A new treaty under way between Russia and Abkhazia is prompted by an aggressive policy of Georgia, Abkhazian Foreign Minister Vyacheslav Chirikba told Abkhazian television on Saturday.

"Security in the southern flank is very important for Abkhazia and Russia. We are on the same page here," the foreign minister said in comments on a draft treaty on alliance and integration.

"We must act together, as Georgia plans accession to NATO, and the U.S. is actively lobbying Georgia's membership of the North Atlantic Alliance," Chirikba said.

"Many high-ranking officials from NATO visit Georgia for talks. We don't know the subject matter of the talks but it is clear that they are preparing their structure and personnel for NATO membership," he said, adding that this would be a direct threat to Abkhazia and Russia.

"If Georgia were a peaceful country, there would be no need for such large-scale treaties," he said. The new document would have a lot in common with the previous treaty of 2008, he said.

"On the whole, a need for a new agreement is clear as the situation is changing for the worse," he said, citing a difficult situation in Ukraine, in the Middle East, in Syria and Iraq.

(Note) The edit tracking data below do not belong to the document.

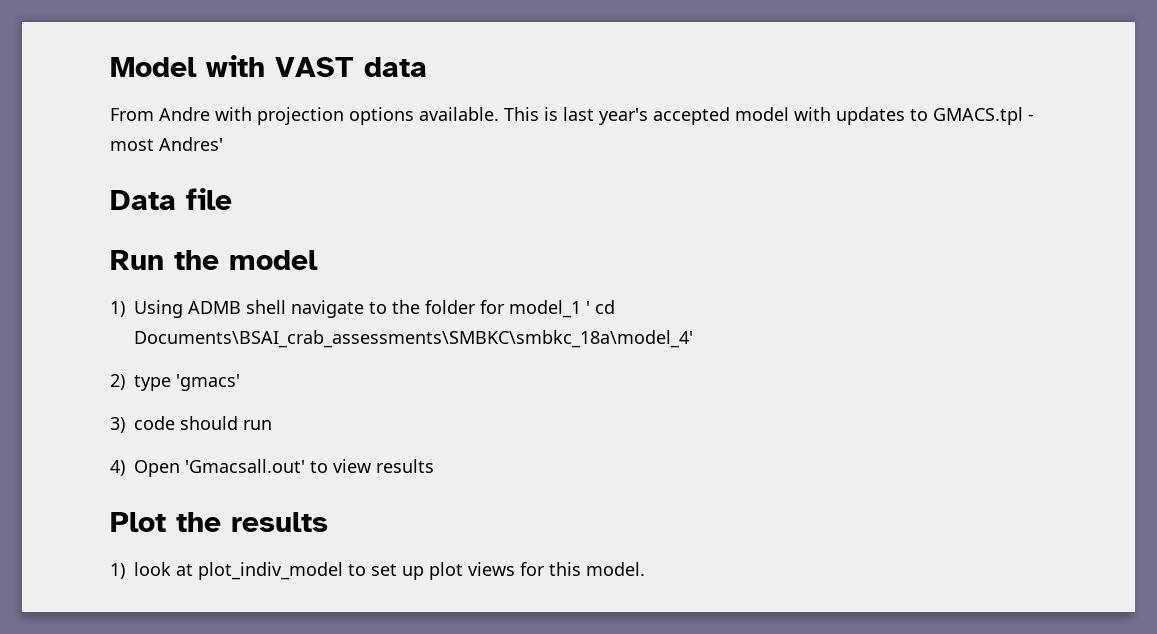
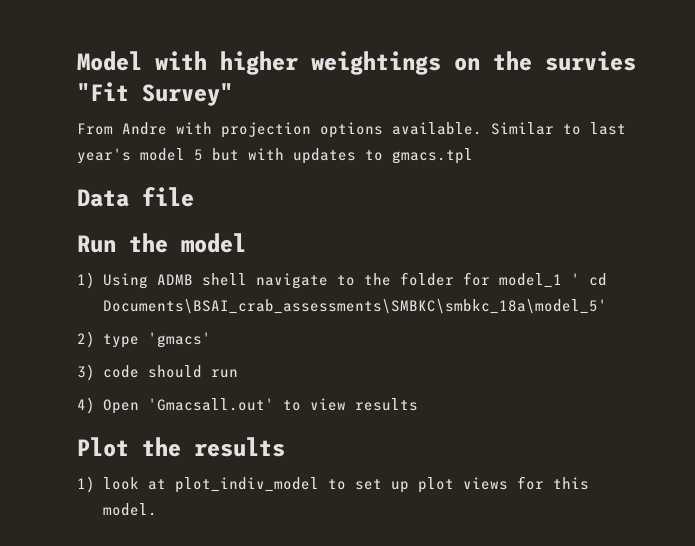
- Model with VAST data
+ Model with higher weightings on the survies "Fit Survey"
- This is last year's accepted model with updates to GMACS.tpl - most Andres'
+ Similar to last year's model 5 but with updates to gmacs.tpl
- 1) Using ADMB shell navigate to the folder for model_1 ' cd Documents\BSAI_crab_assessments\SMBKC\smbkc_18a\model_4'
+ 1) Using ADMB shell navigate to the folder for model_1 ' cd Documents\BSAI_crab_assessments\SMBKC\smbkc_18a\model_5'

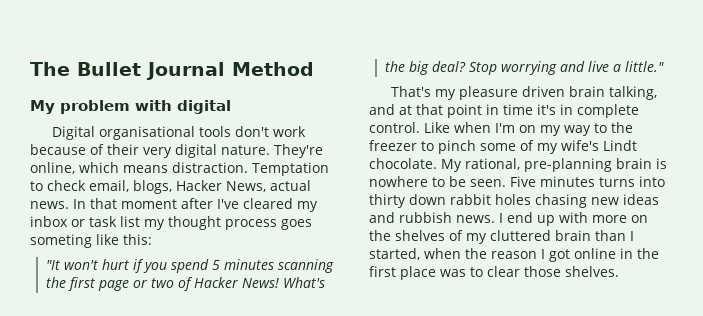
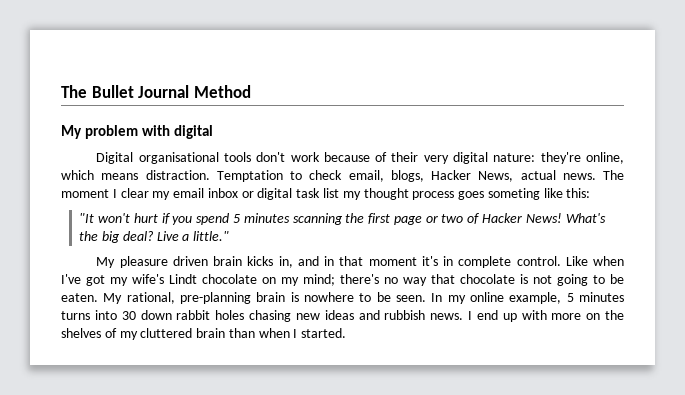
- Digital organisational tools don't work because of their very digital nature. They're online, which means distraction.
+ Digital organisational tools don't work because of their very digital nature: they're online, which means distraction.
- In that moment after I've cleared my inbox or task list my thought process goes someting like this:
+ The moment I clear my email inbox or digital task list my thought process goes someting like this:
- Stop worrying and live a little."
+ Live a little."
- That's my pleasure driven brain talking, and at that point in time it's in complete control.
+ My pleasure driven brain kicks in, and in that moment it's in complete control.
- Like when I'm on my way to the freezer to pinch some of my wife's Lindt chocolate.
+ Like when I've got my wife's Lindt chocolate on my mind; there's no way that chocolate is not going to be eaten.
- Five minutes turns into thirty down rabbit holes chasing new ideas and rubbish news.
+ In my online example, 5 minutes turns into 30 down rabbit holes chasing new ideas and rubbish news.
- I end up with more on the shelves of my cluttered brain than I started, when the reason I got online in the first place was to clear those shelves.
+ I end up with more on the shelves of my cluttered brain than when I started.

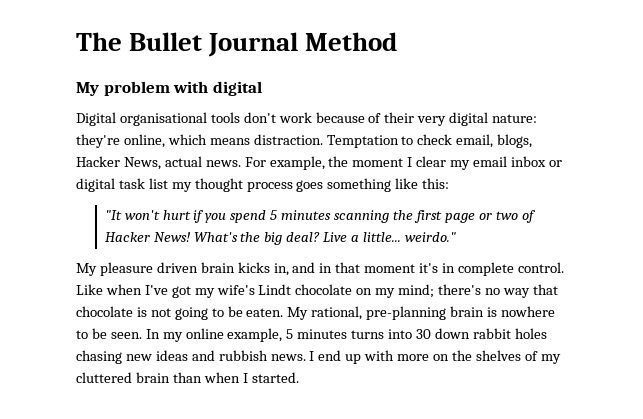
- The moment I clear my email inbox or digital task list my thought process goes someting like this:
+ For example, the moment I clear my email inbox or digital task list my thought process goes something like this:
- Live a little."
+ Live a little... weirdo."

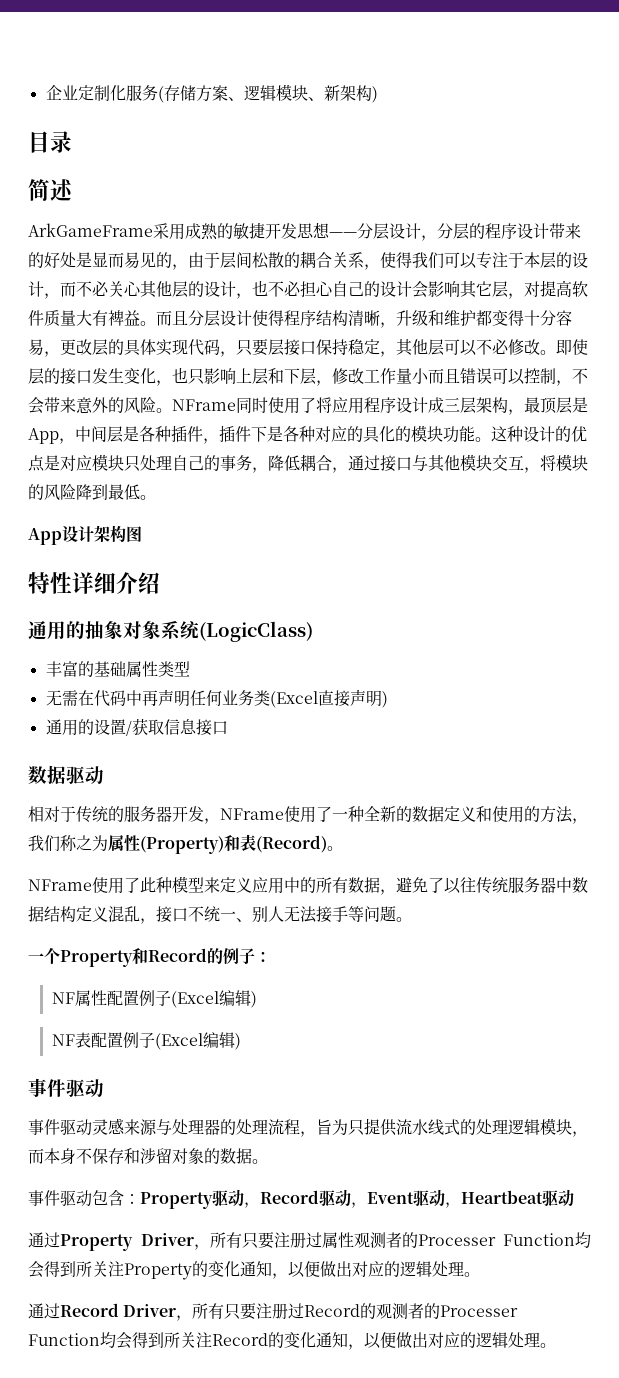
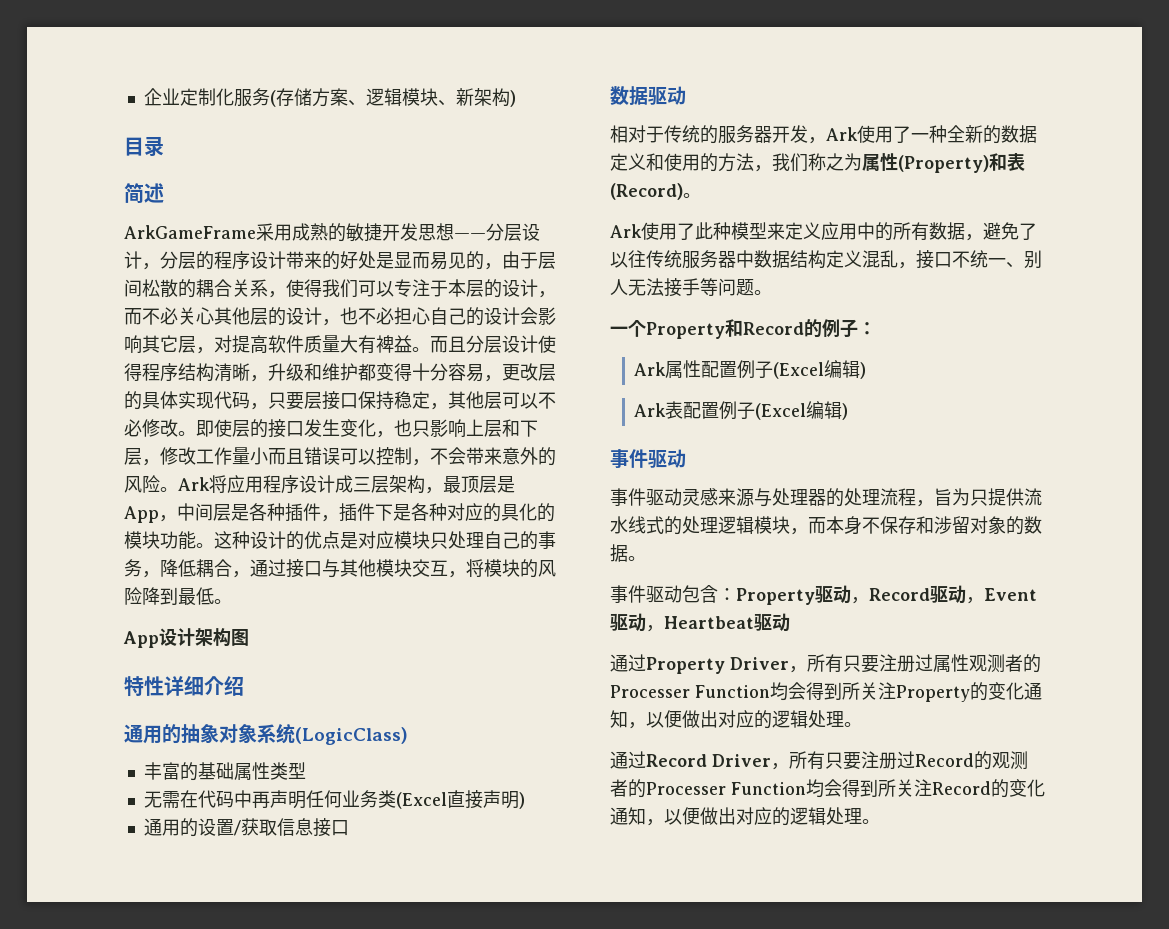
- NFrame同时使用了将应用程序设计成三层架构，最顶层是App，中间层是各种插件，插件下是各种对应的具化的模块功能。
+ Ark将应用程序设计成三层架构，最顶层是App，中间层是各种插件，插件下是各种对应的具化的模块功能。
- 相对于传统的服务器开发，NFrame使用了一种全新的数据定义和使用的方法，我们称之为属性(Property)和表(Record)。
+ 相对于传统的服务器开发，Ark使用了一种全新的数据定义和使用的方法，我们称之为属性(Property)和表(Record)。
- NFrame使用了此种模型来定义应用中的所有数据，避免了以往传统服务器中数据结构定义混乱，接口不统一、别人无法接手等问题。
+ Ark使用了此种模型来定义应用中的所有数据，避免了以往传统服务器中数据结构定义混乱，接口不统一、别人无法接手等问题。
- NF属性配置例子(Excel编辑)
+ Ark属性配置例子(Excel编辑)
- NF表配置例子(Excel编辑)
+ Ark表配置例子(Excel编辑)

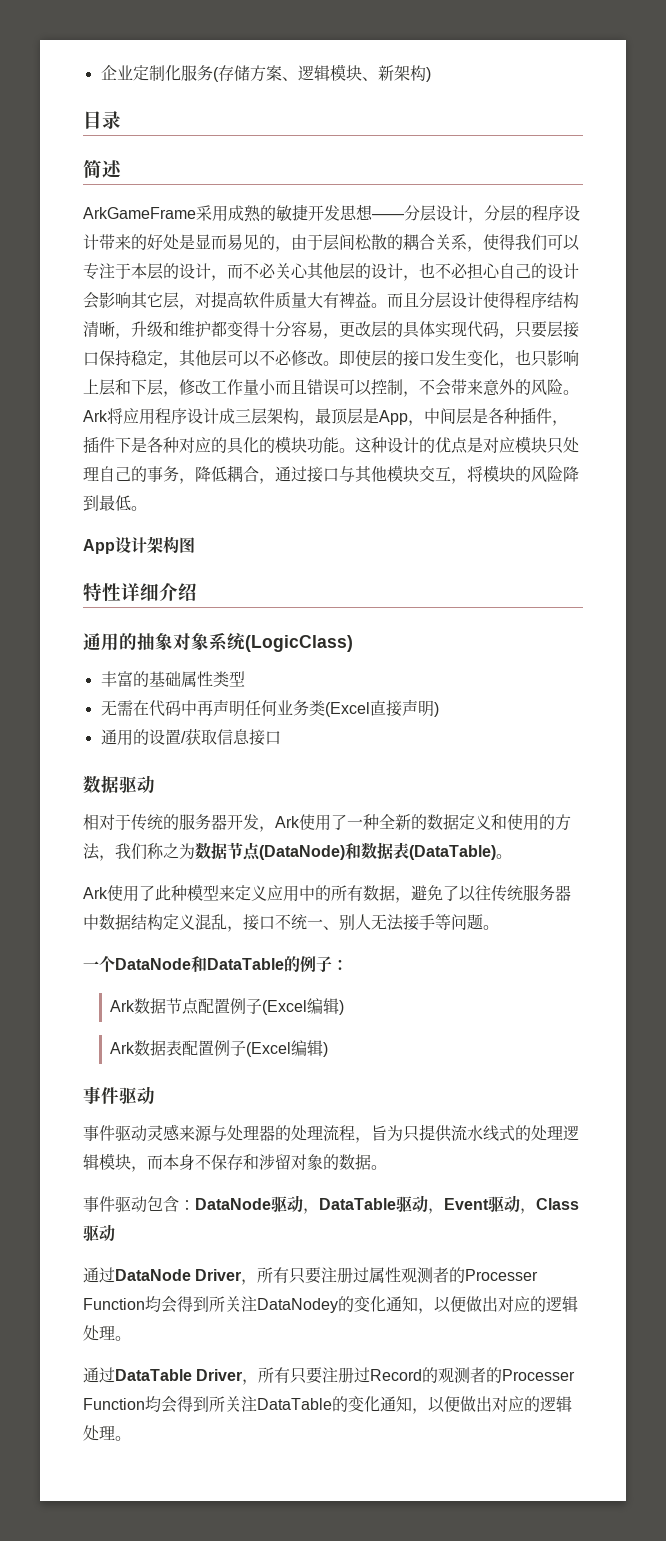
- 相对于传统的服务器开发，Ark使用了一种全新的数据定义和使用的方法，我们称之为属性(Property)和表(Record)。
+ 相对于传统的服务器开发，Ark使用了一种全新的数据定义和使用的方法，我们称之为数据节点(DataNode)和数据表(DataTable)。
- 一个Property和Record的例子：
+ 一个DataNode和DataTable的例子：
- Ark属性配置例子(Excel编辑)
+ Ark数据节点配置例子(Excel编辑)
- Ark表配置例子(Excel编辑)
+ Ark数据表配置例子(Excel编辑)
- 事件驱动包含：Property驱动，Record驱动，Event驱动，Heartbeat驱动
+ 事件驱动包含：DataNode驱动，DataTable驱动，Event驱动，Class驱动
- 通过Property Driver，所有只要注册过属性观测者的Processer Function均会得到所关注Property的变化通知，以便做出对应的逻辑处理。
+ 通过DataNode Driver，所有只要注册过属性观测者的Processer Function均会得到所关注DataNodey的变化通知，以便做出对应的逻辑处理。
- 通过Record Driver，所有只要注册过Record的观测者的Processer Function均会得到所关注Record的变化通知，以便做出对应的逻辑处理。
+ 通过DataTable Driver，所有只要注册过Record的观测者的Processer Function均会得到所关注DataTable的变化通知，以便做出对应的逻辑处理。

Abkhazia sought independence from Georgia since the collapse of the Soviet Union. Deterioration of relations between Georgia and Abkhazia reached its peak in the 1990s and led to armed clashes that left about 20,000 people killed. In 1994, Abkhazia adopted its own constitution and declared independence from Georgia. A referendum in 1999 supported the republic's statehood, but it was never accepted by the international community.

In early August 2008 when Georgia attacked South Ossetia, Abkhazia backed Russia's operation to coerce Georgia into peace and asked Moscow to recognize its sovereignty. After the 2008 conflict, Moscow declared that it would formally recognize the independence of both South Ossetia and Abkhazia. Venezuela, Nicaragua and the tiny Pacific island of Nauru followed suit in recognizing Abkhazia, but the rest of the world considers both territories part of Georgia.

[Source: Itar Tass, Sukhum, Abkhazia, 25Oct14]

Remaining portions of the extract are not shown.